How To Treat Severe Hypothermia
Survive The Outdoors 06.01.11
Hypothermia is defined as the body’s failure to maintain a temperature of 36 degrees C (97 degrees F).
Exposure to cool or cold temperature over a short or long time can cause hypothermia.
Those who are planning on ice-fishing or doing other cold weather activities should be prepared to treat themselves and others for hypothermia.
Dehydration and lack of food or rest predispose the survivor to hypothermia.
Unlike heatstroke, you must gradually warm the hypothermia victim. Get the victim into dry clothing.
Replace lost fluids, and warm them.
Treatment for severe hypothermia requires a more complicated process and lots of attention.
Maintain the body temperature of victims of severe hypothermia. Improper warming can create a condition called metabolic acidosis that can cause shock and heart failure. Warming should only be preformed in these states by a medical facility.

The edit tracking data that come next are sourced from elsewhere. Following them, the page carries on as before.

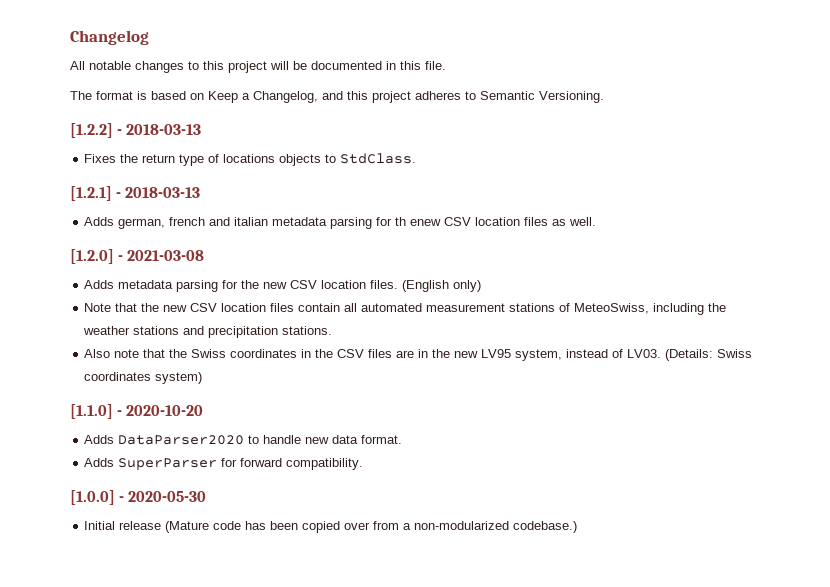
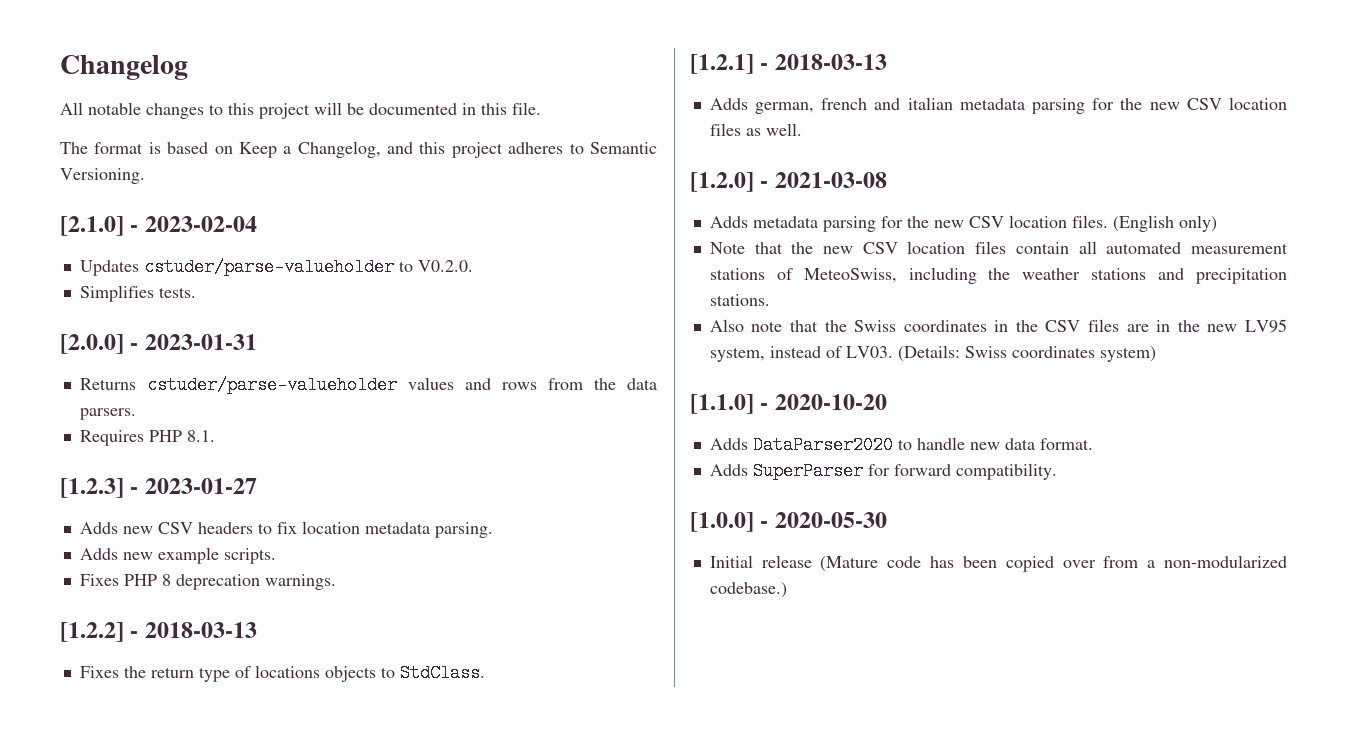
+ [2.1.0] - 2023-02-04
+ Updates cstuder/parse-valueholder to V0.2.0.
+ Simplifies tests.
+ [2.0.0] - 2023-01-31
+ Returns cstuder/parse-valueholder values and rows from the data parsers.
+ Requires PHP 8.1.
+ [1.2.3] - 2023-01-27
+ Adds new CSV headers to fix location metadata parsing.
+ Adds new example scripts.
+ Fixes PHP 8 deprecation warnings.
- Adds german, french and italian metadata parsing for th enew CSV location files as well.
+ Adds german, french and italian metadata parsing for the new CSV location files as well.

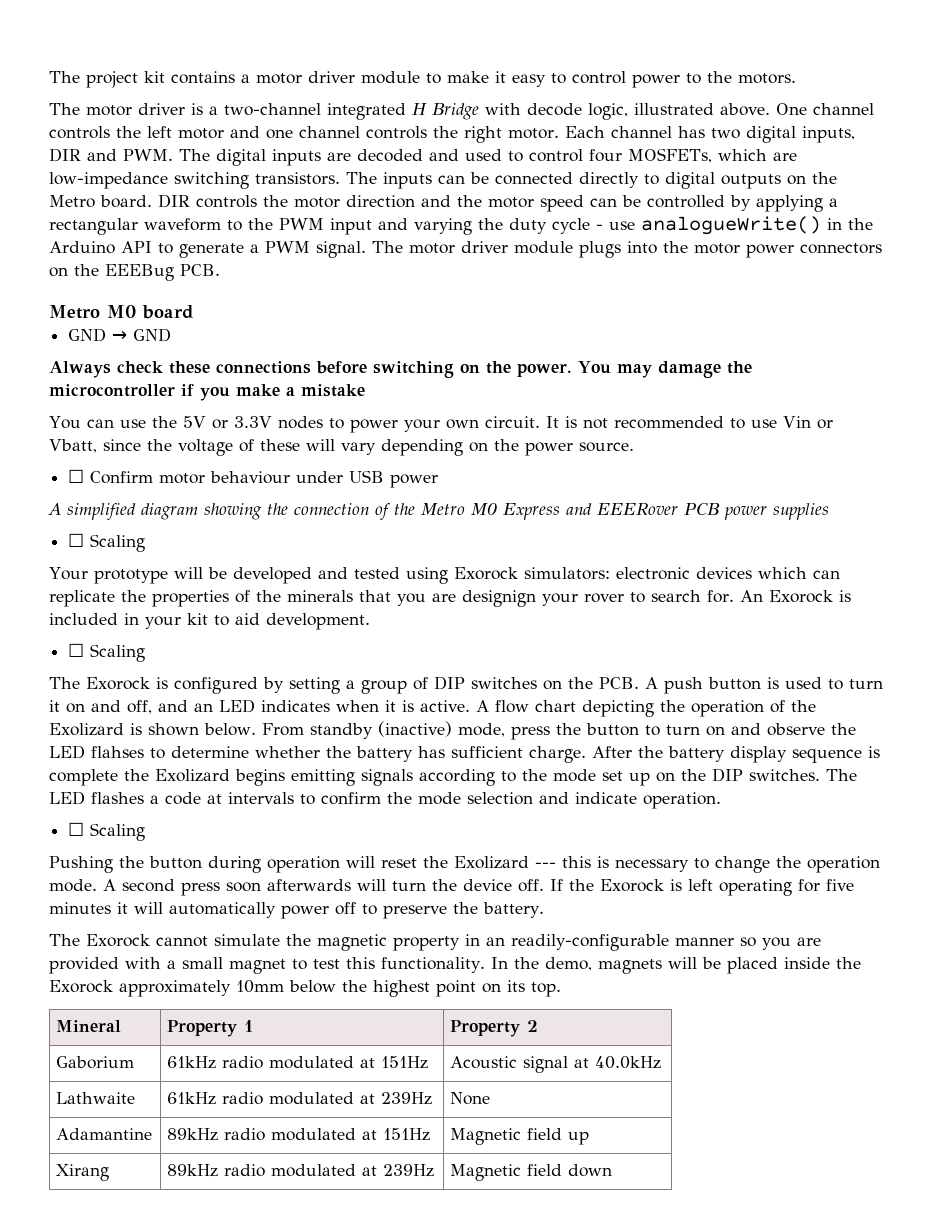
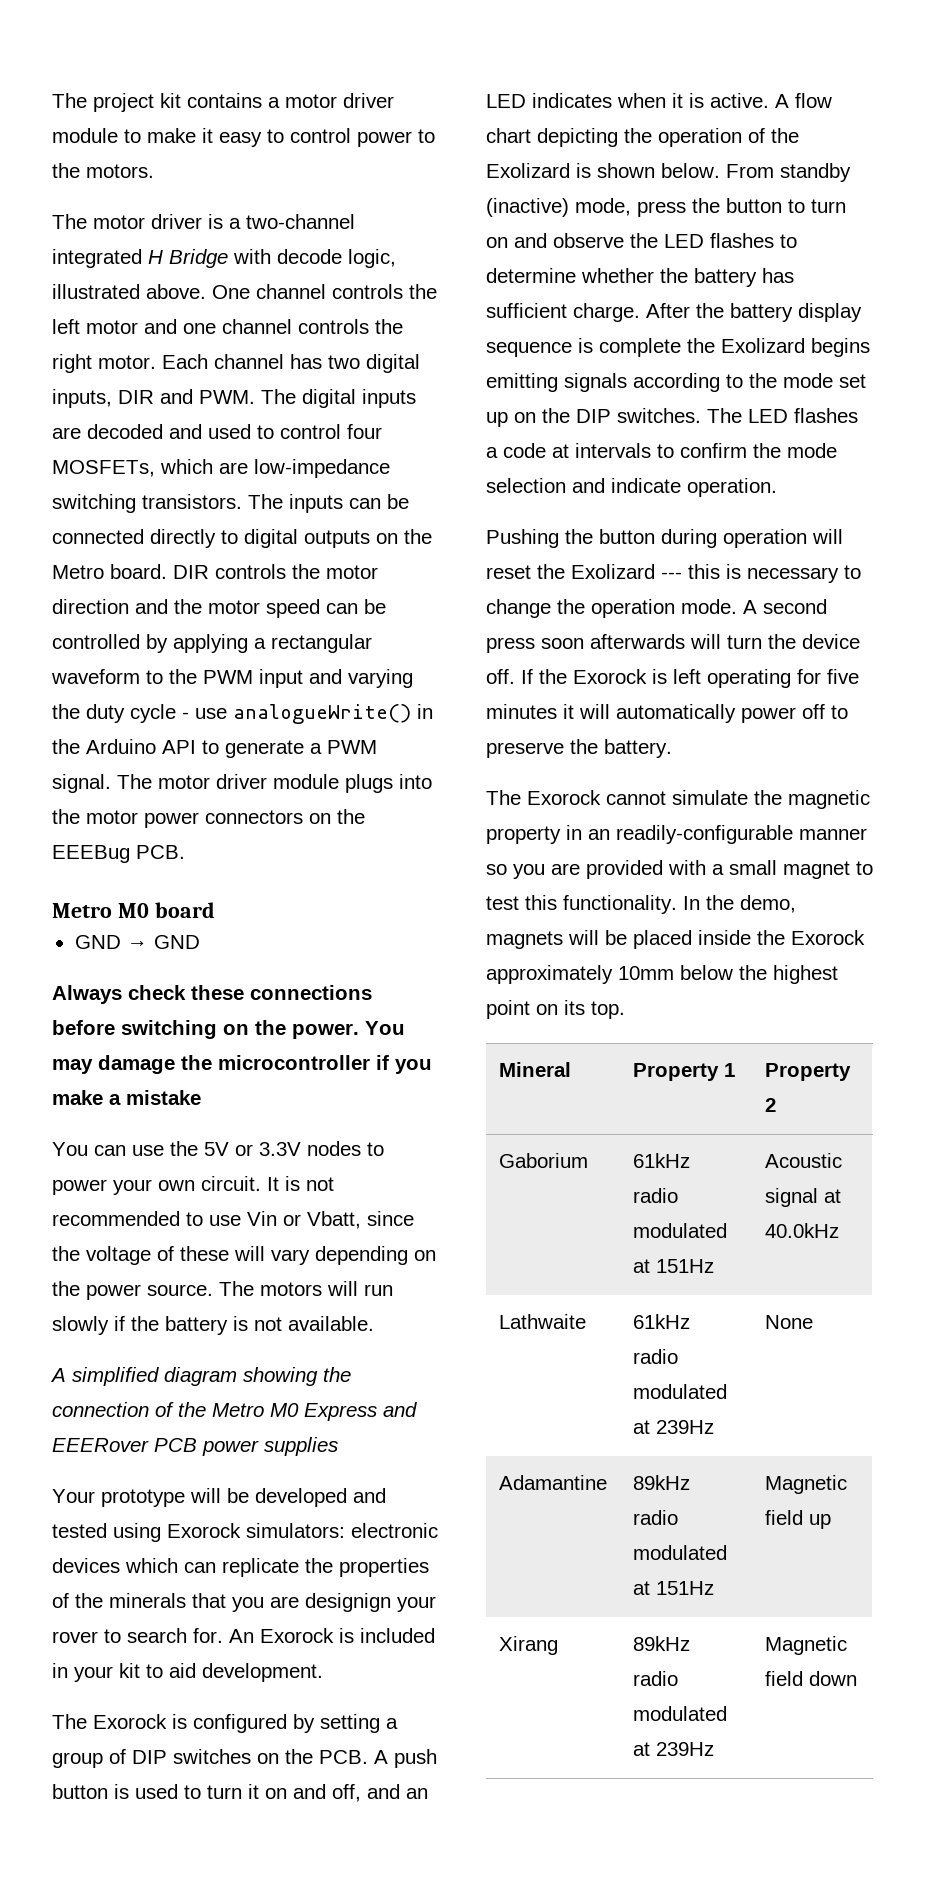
- It is not recommended to use Vin or Vbatt, since the voltage of these will vary depending on the power source.
- ☐ Confirm motor behaviour under USB power
+ It is not recommended to use Vin or Vbatt, since the voltage of these will vary depending on the power source. The motors will run slowly if the battery is not available.
  A simplified diagram showing the connection of the Metro M0 Express and EEERover PCB power supplies
- ☐ Scaling
  An Exorock is included in your kit to aid development.
- ☐ Scaling
- From standby (inactive) mode, press the button to turn on and observe the LED flahses to determine whether the battery has sufficient charge.
+ From standby (inactive) mode, press the button to turn on and observe the LED flashes to determine whether the battery has sufficient charge.
  The LED flashes a code at intervals to confirm the mode selection and indicate operation.
- ☐ Scaling

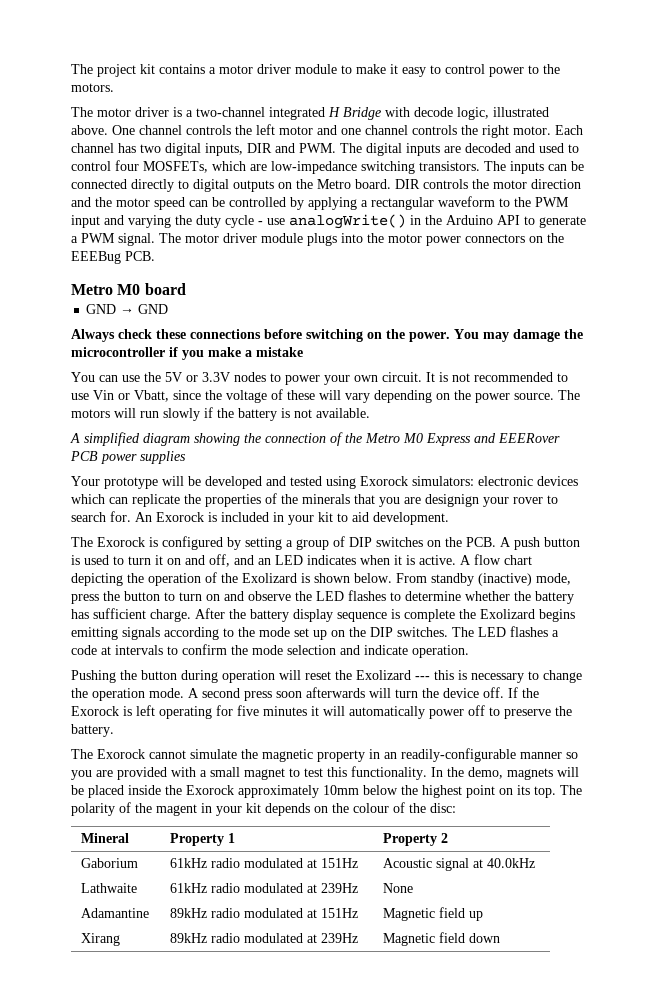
- DIR controls the motor direction and the motor speed can be controlled by applying a rectangular waveform to the PWM input and varying the duty cycle - use analogueWrite() in the Arduino API to generate a PWM signal.
+ DIR controls the motor direction and the motor speed can be controlled by applying a rectangular waveform to the PWM input and varying the duty cycle - use analogWrite() in the Arduino API to generate a PWM signal.
+ The polarity of the magent in your kit depends on the colour of the disc:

The critical thing when a person has severe hypothermia is to be gentle with them. Sudden or rough movements, forcing them to move or walk can pull very cold blood from the extremities into the warmer core that can cause shock. You need to be gentle and supportive. Rubbing the skin, moving of the joints should be avoided. This causes more harm than good.
In severe hypothermia, the best hypothermia treatment is best for three people to get under a pile of blankets or in a sleeping bag. Skin on skin contact of the torso works best with a person on each side of the victim. You should ignore their pleas to be left alone or allowed to go to sleep, but be gentle with them.
You should not administer fluids or make any other attempts to increase body temperature.
Maintaining temperature and preventing further loss is the most important thing.
If a person becomes unconscious from hypothermia monitor their breathing and pulse carefully.
Summon an Emergency Response Team.
If you can detect a faint pulse do not do CPR to support their heart. Only start rescue breathing, chest compressions or full CPR if you cannot detect any breathing, any pulse or both. Check frequently to see if they start breathing on their own, even if it is shallow, the same for a pulse.
Administering CPR to someone, even someone with a slight pulse can cause his or her heart to stop.
Remember, make all efforts to keep them alive until help arrives, they have been warmed and declared dead. People have recovered in morgues from hypothermia and have had profoundly low body temperatures and still recover.
Never give up hope with a hypothermia victim that does not have any other serious medical complications (like severe injuries from a fall or extreme altitude sickness).